» WORK REQUIRED: In the listing beneath this line, copy exactly the lines starting with the one containing "(570, 186) none" and going on through the one containing "(686, 450) none".

» DATA TO PROCESS:
_____

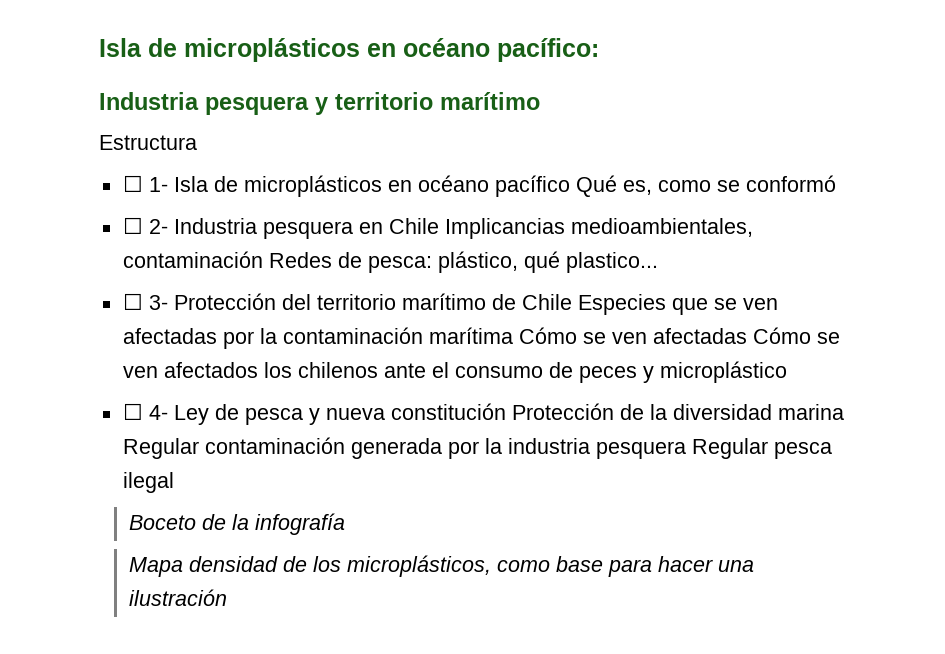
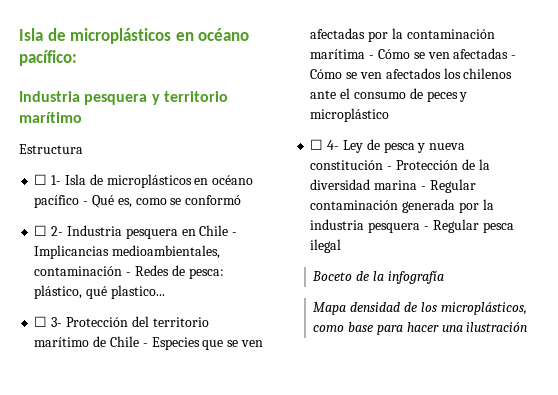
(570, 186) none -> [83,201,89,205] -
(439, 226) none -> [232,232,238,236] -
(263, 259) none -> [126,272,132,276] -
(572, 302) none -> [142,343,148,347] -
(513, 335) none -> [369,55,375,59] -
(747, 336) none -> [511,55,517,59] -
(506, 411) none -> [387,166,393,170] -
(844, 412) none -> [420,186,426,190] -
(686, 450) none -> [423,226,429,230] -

_____

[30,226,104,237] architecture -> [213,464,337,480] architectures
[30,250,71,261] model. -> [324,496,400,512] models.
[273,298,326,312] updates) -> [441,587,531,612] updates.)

_____

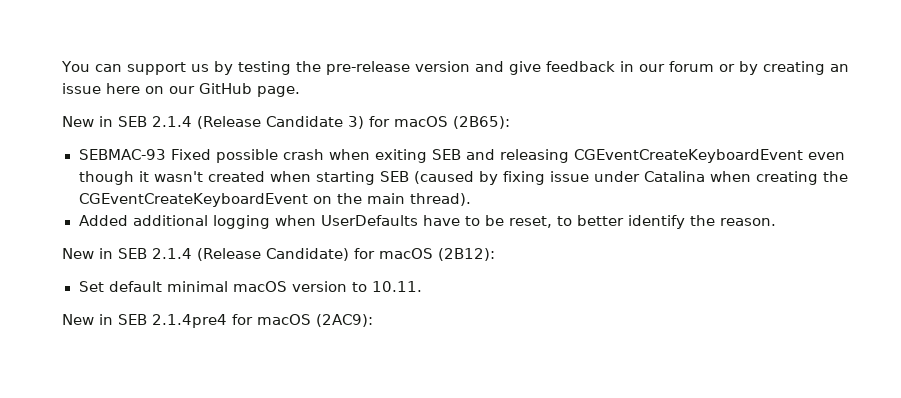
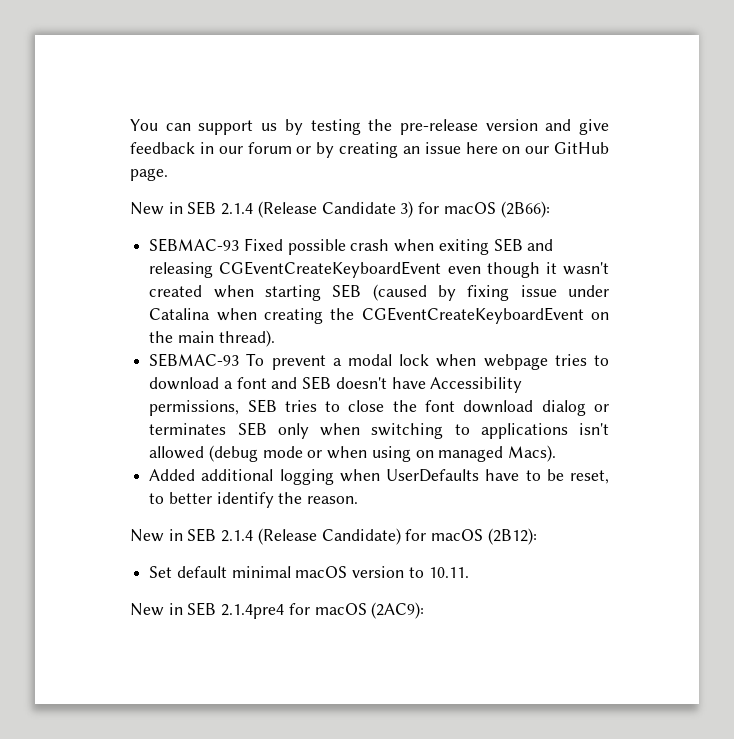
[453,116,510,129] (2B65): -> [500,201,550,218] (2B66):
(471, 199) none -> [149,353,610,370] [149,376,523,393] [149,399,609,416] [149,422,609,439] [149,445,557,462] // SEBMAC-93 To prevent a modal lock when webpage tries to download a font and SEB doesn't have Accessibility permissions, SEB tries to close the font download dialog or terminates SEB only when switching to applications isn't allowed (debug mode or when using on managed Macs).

_____

» WRITTEN SOLUTION:
(570, 186) none -> [83,201,89,205] -
(439, 226) none -> [232,232,238,236] -
(263, 259) none -> [126,272,132,276] -
(572, 302) none -> [142,343,148,347] -
(513, 335) none -> [369,55,375,59] -
(747, 336) none -> [511,55,517,59] -
(506, 411) none -> [387,166,393,170] -
(844, 412) none -> [420,186,426,190] -
(686, 450) none -> [423,226,429,230] -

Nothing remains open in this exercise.